Blogger and Academic

3 Comments

  1. DavidJ says:

    The Egyptian revolution was a revolution to establish bougoise democracy. However after being propelled to the front, the Egyptian capitalists have failed to form a functional state. This leaves the workers themselves as the only alternate source of power which can complete the revolution, however as we saw in Russia’s october revolution they will not stop merely at bougoise democracy, but spurn the revolution fowards to attempt social democracy. If they too can not complete their revolutionary task Egypt will most likely fall into reaction and a new military dictatorship, or worse a full blown civil war.

    The U.S for its part has desperately tried to keep the Middle East divided and weak. The U.S’s biggest export is refined petroleum products. If the Middle East ever gained democracy and a unified Arab republic, it would begin refining oil to create employment and realise a greater profit for its capitalists. However this would mean unemployment and shrinking profits for the U.S. just like the British supported the southern slave states in the fledgling U.S, to prevent Americas futher development and continued supply of cheap slave produced primary commodities for British factories. The U.S is supporting whichever side at the time will create division and dissipate revolutionary energy, while preventing any real democratic reform. In order to ensure a continued supply of cheap crude from a politically and economically backwards Middle East. Thus does the U.S seem to behave in contradictory ways even as it heads towards fulfilment of its actual goal.
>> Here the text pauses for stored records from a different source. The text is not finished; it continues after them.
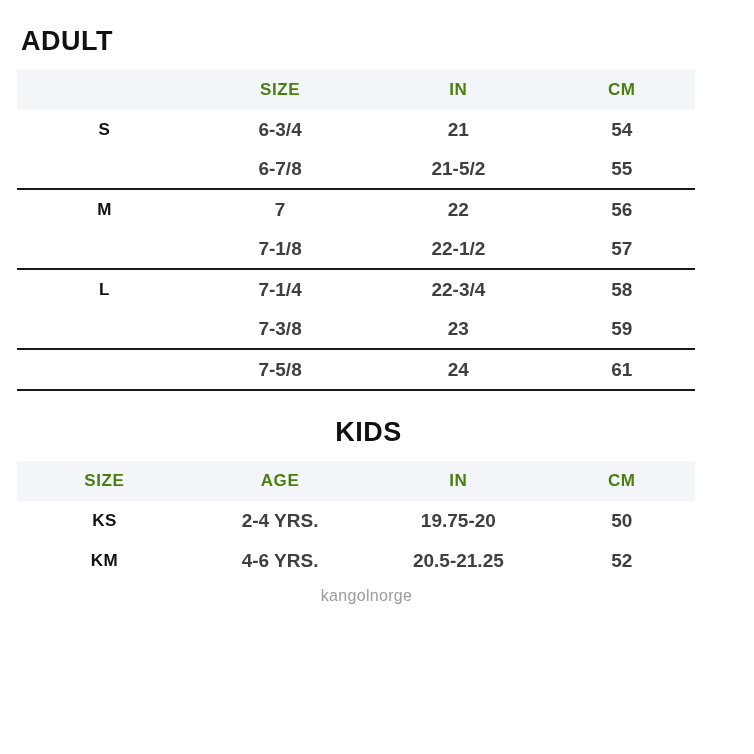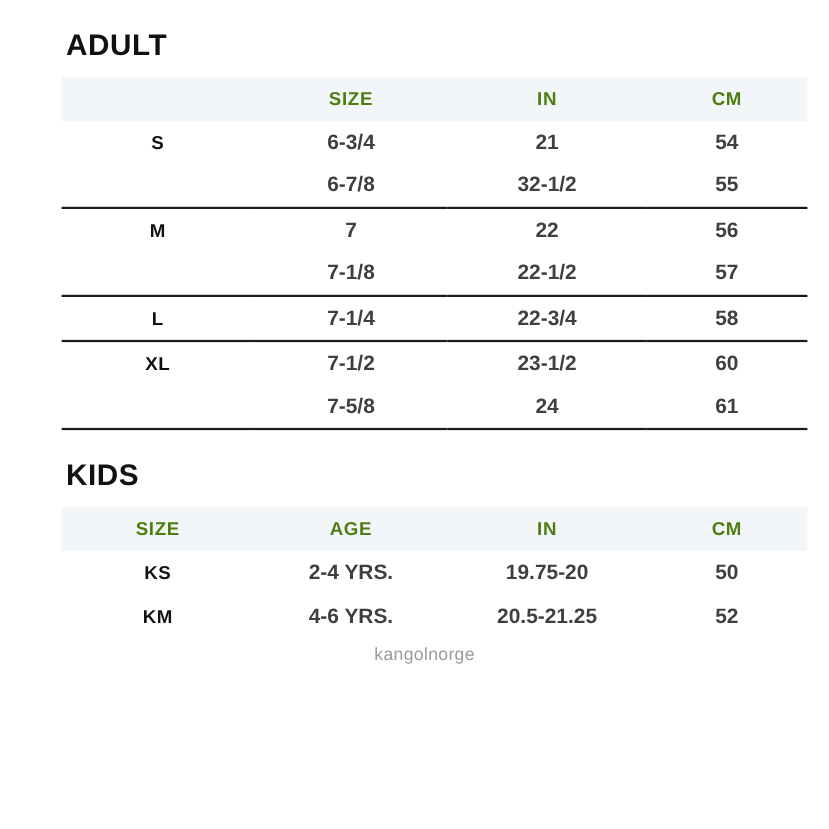"ADULT" .page { padding: 26px 38px 0 56px -> 26px 38px 0 17px }
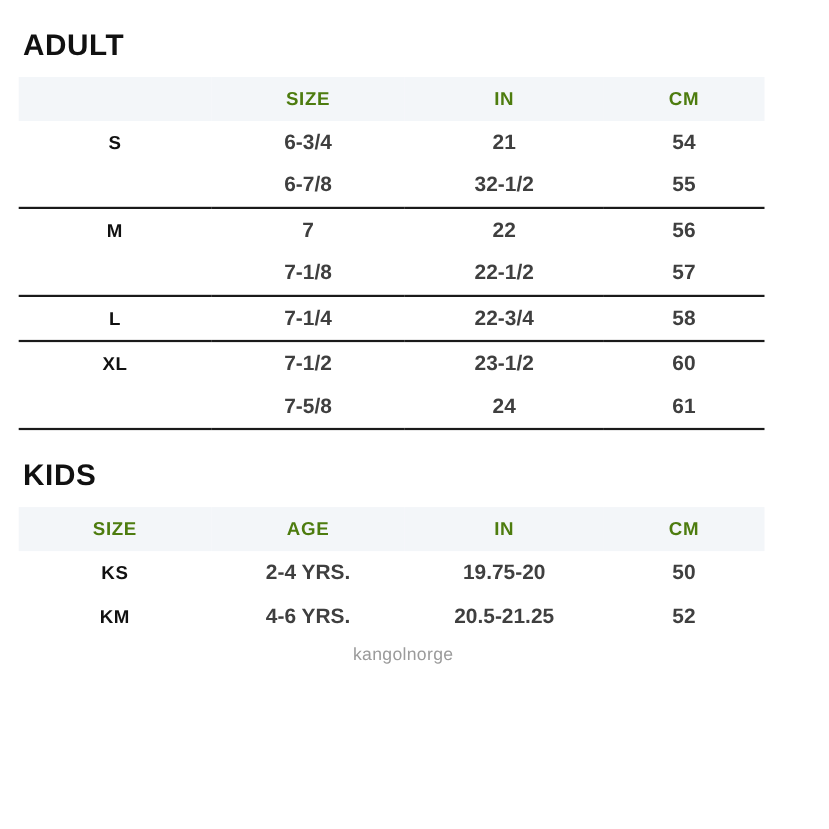"32-1/2" td { text: 32-1/2 -> 21-5/2 }
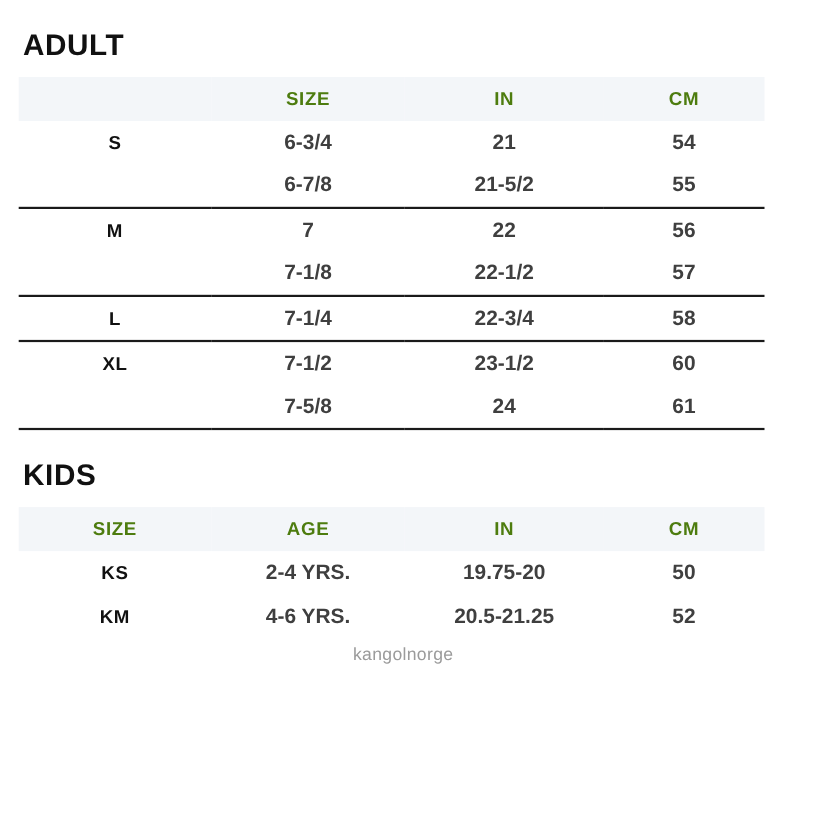"7-3/8" tr { html: none -> <tr> <td></td> <td>7-3/8</td> <td>23</td> <td>59</td> </tr> }
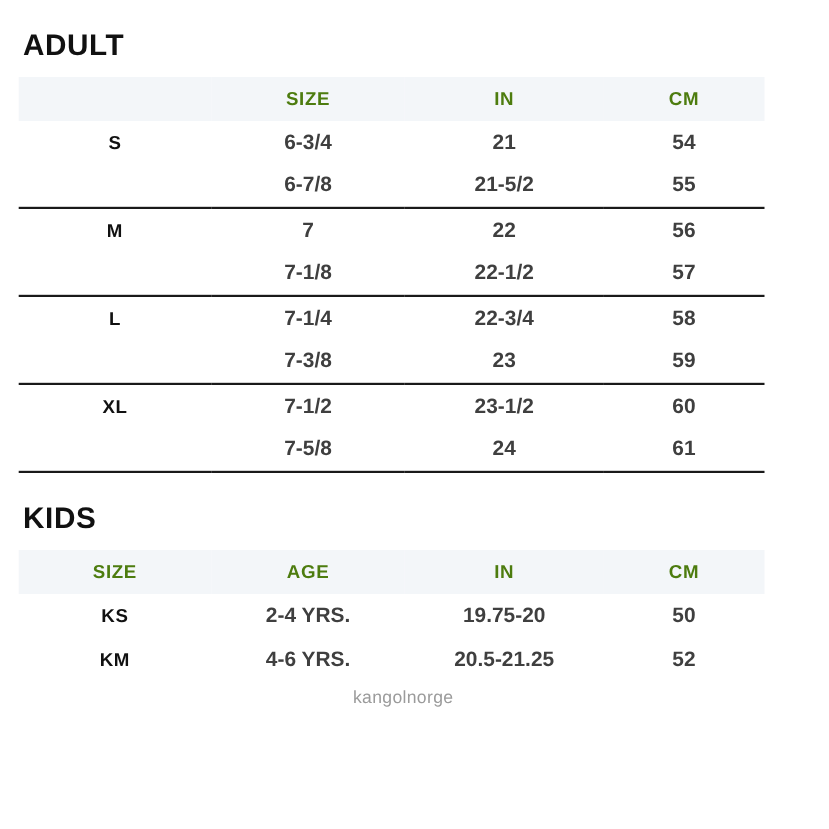"XL" tr { html: <tr> <td>XL</td> <td>7-1/2</td> <td>23-1/2</td> <td>60</td> </tr> -> none }
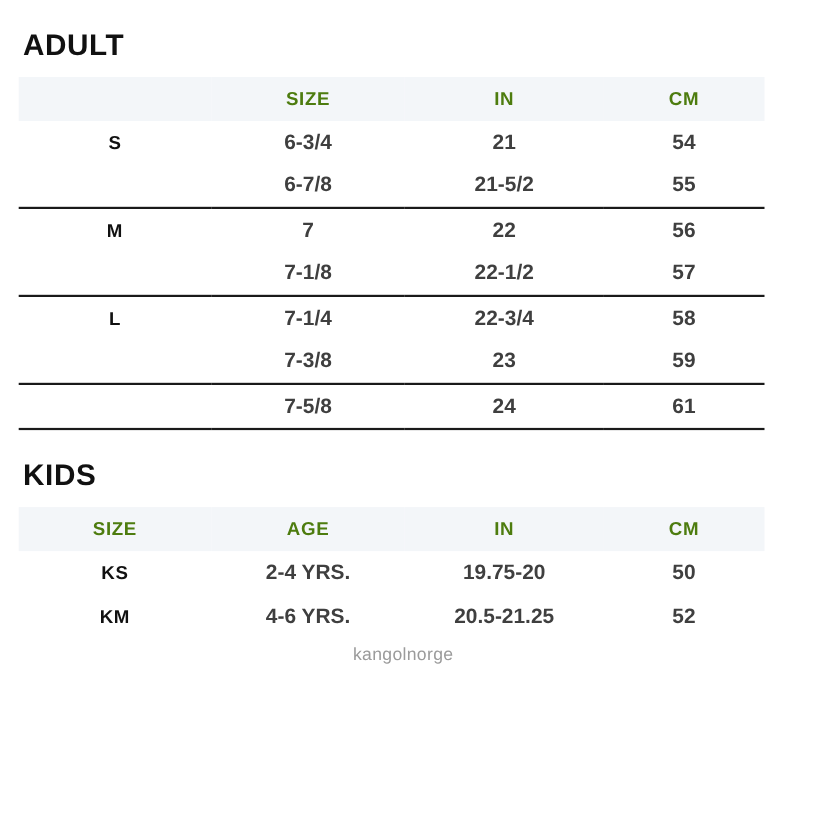"KIDS" .section-title.kids { text-align: none -> center }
  2. Afewknowthetruth says:

    I see that, as is usually the case, ‘nobody’ will go near the heart of the matter.

    Egypt’s oil extraction peaked in 1993 and is in decline. Since 1993 the population has risen by around 30 million. Egypt cannot feed itself, and falling oil revenues cannot keep pace with rising international food prices.

    Printing money only props up dysfunctional arrangements for so long.

    As oil extraction continues to fall, population and food pressures will lead to a complete collapse.

  3. dave brown says:

    I agree with both DavidJ and AFKT
    Egypt’s economy is failing amid the global crisis. It is not unique in this but here the pressure is ready to blow. The masses are on the boil and the US is using the SCAF (which it owns) to juggle various competing bourgeois factions in the hope it can divide and rule the masses and put a lid on the uprising. It won’t work as the Arab revolution is spreading and with it the consciousness that there are really only two options, socialism or barbarism. Look to the Syrian revolution to see how an armed resistance is opposing both Western domination (including its Zionist outpost) and the imposition of a Sharia state. Here, and in the 30 millions who stood against Morsi, we see the Arab Revolution setting an example for the rest of the world.